So should Inogen (NASDAQ:INGN) shareholders be worried about its cash burn? In this report, we will consider the company's annual negative free cash flow, henceforth referring to it as the 'cash burn'. The first step is to compare its cash burn with its cash reserves, to give us its 'cash runway'.
View our latest analysis for Inogen
SWOT Analysis for Inogen
- Currently debt free.
- No major weaknesses identified for INGN.
- Forecast to reduce losses next year.
- Has sufficient cash runway for more than 3 years based on current free cash flows.
- Good value based on P/S ratio and estimated fair value.
- Not expected to become profitable over the next 3 years.
How Long Is Inogen's Cash Runway?
A company's cash runway is calculated by dividing its cash hoard by its cash burn. When Inogen last reported its balance sheet in March 2023, it had zero debt and cash worth US$175m. In the last year, its cash burn was US$50m. That means it had a cash runway of about 3.5 years as of March 2023. Importantly, though, analysts think that Inogen will reach cashflow breakeven before then. In that case, it may never reach the end of its cash runway. Depicted below, you can see how its cash holdings have changed over time.

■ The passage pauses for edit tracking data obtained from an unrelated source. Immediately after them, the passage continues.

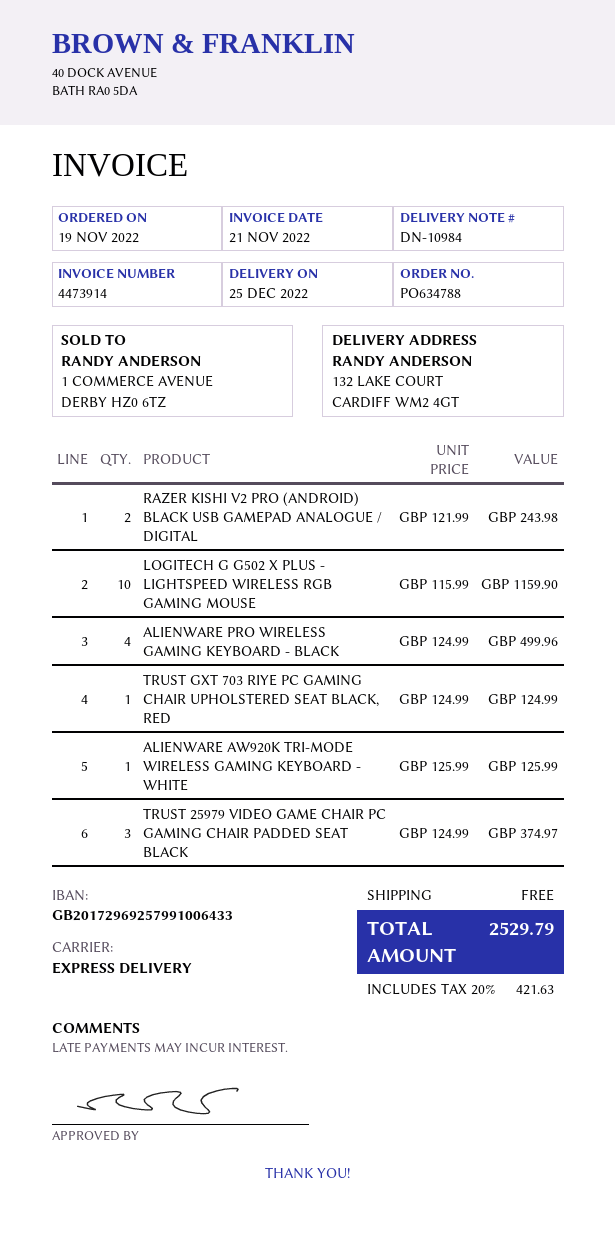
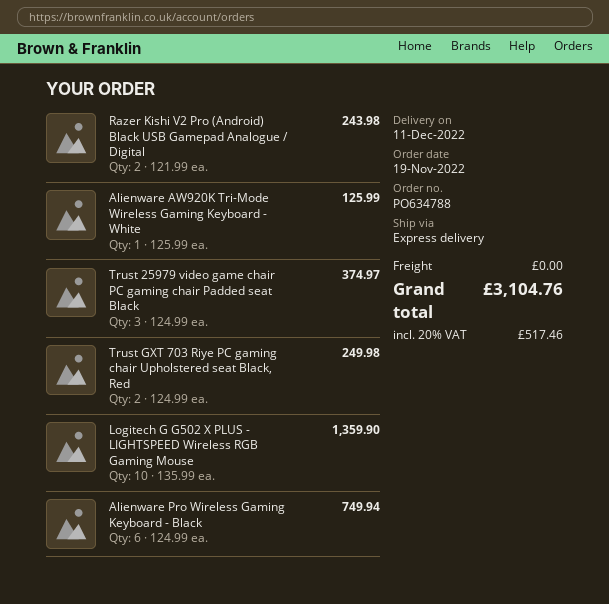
delivery date: 2022-12-25 -> 2022-12-11
LOGITECH G G502 X PLUS - LIGHTSPEED WIRELESS RGB GAMING MOUSE: 10 x 115.99 = 1159.90 -> 10 x 135.99 = 1359.90
ALIENWARE PRO WIRELESS GAMING KEYBOARD - BLACK: 4 x 124.99 = 499.96 -> 6 x 124.99 = 749.94
TRUST GXT 703 RIYE PC GAMING CHAIR UPHOLSTERED SEAT BLACK, RED: 1 x 124.99 = 124.99 -> 2 x 124.99 = 249.98
tax: 20% = 421.63 -> 20% = 517.46
total: 2529.79 -> 3104.76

How Well Is Inogen Growing?
Notably, Inogen actually ramped up its cash burn very hard and fast in the last year, by 144%, signifying heavy investment in the business. That does give us pause, and we can't take much solace in the operating revenue growth of 5.0% in the same time frame. Considering both these metrics, we're a little concerned about how the company is developing. While the past is always worth studying, it is the future that matters most of all. So you might want to take a peek at how much the company is expected to grow in the next few years.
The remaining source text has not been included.